The above screenshots are taken from the Fairdata IDA service after logging in. In this service you can store files, reorganize them into a final folder structure inside a project specific storage area and then finally freeze them. After the files are frozen, they are in an immutable read-only state and they can be included to datasets with the Fairdata Qvain tool. The user interface is very simple and quick to learn.
IDA has command line tools available for heavy users who store big amounts of data or who for example want to transfer data to IDA from CSC’s supercomputers.
Fairdata Qvain is the Research Dataset Description Tool. The first screenshot above is the page that is visible to you when you first log in. After you have described datasets, they are listed here. Here you can also share dataset editing rights to other users, so that you can co-edit dataset descriptions.

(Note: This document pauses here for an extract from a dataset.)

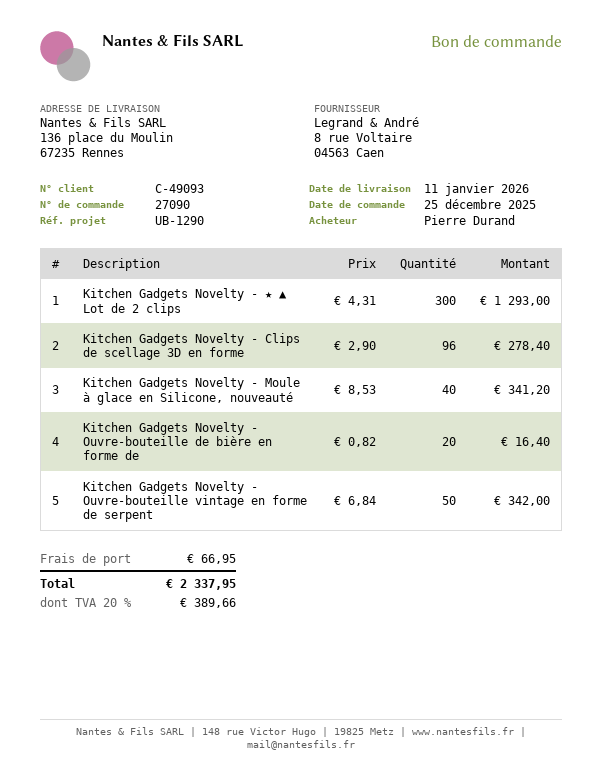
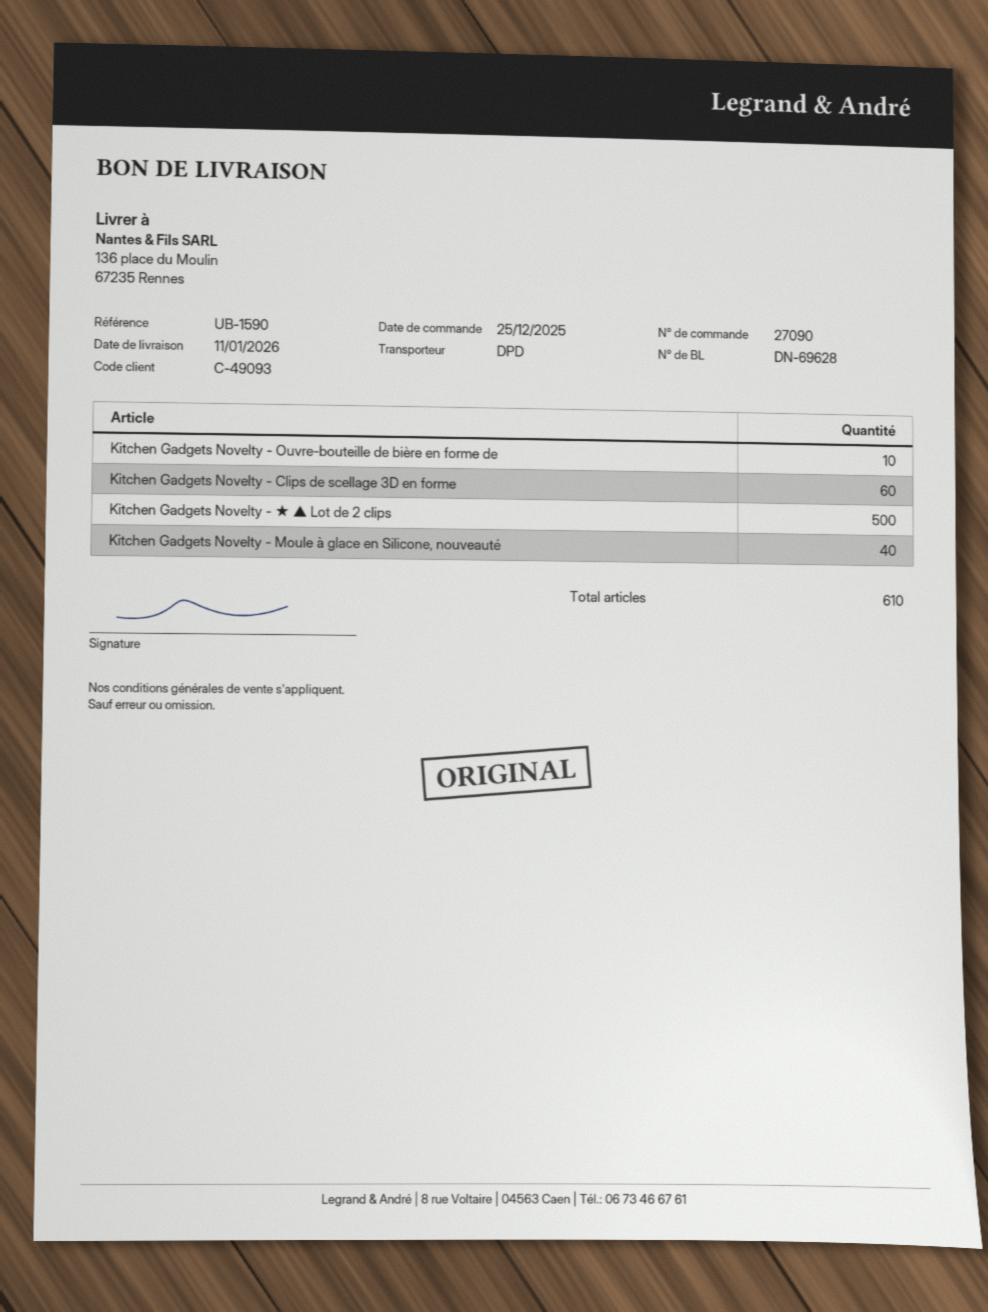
reference: UB-1290 -> UB-1590
Kitchen Gadgets Novelty - ★ ▲ Lot de 2 clips: 300 -> 500
Kitchen Gadgets Novelty - Clips de scellage 3D en forme: 96 -> 60
Kitchen Gadgets Novelty - Ouvre-bouteille de bière en forme de: 20 -> 10
Kitchen Gadgets Novelty - Ouvre-bouteille vintage en forme de serpent: 50 -> none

The second screenshot is the form, where you describe the dataset. Here you fill in the information about the dataset, such as its Title, Creators, License and Access type. Here you also either include frozen files from IDA to the dataset, or tell that the dataset files are located somewhere else, outside the Fairdata services. All you need to do is fill in the fields, and then save and finally publish the dataset.
Etsin is the service that shows the published datasets. Each dataset has its own landing page where all the metadata can be seen. The dataset’s persistent identifier resolves to this page. The dataset landing page has its own tab for downloading the data, if the data is made openly accessible.
In Etsin you can search, view and download datasets created by others. You can choose to view for example only openly accessible datasets, or datasets from a certain organisation.
How much are the Fairdata services used?
The Fairdata services have been in active use for several years and the oldest data in Fairdata IDA was stored in 2012. Now about ten years later we have over 1 petabyte of data stored in IDA and over 4000 published datasets in Etsin! Currently Fairdata IDA stores data from nearly 400 projects.
8 Finnish higher education institutions and state research institutes have started to utilize the Digital Preservation Service for Research Data. The other Fairdata services have users from tens of Finnish higher education institutions and state research institutes.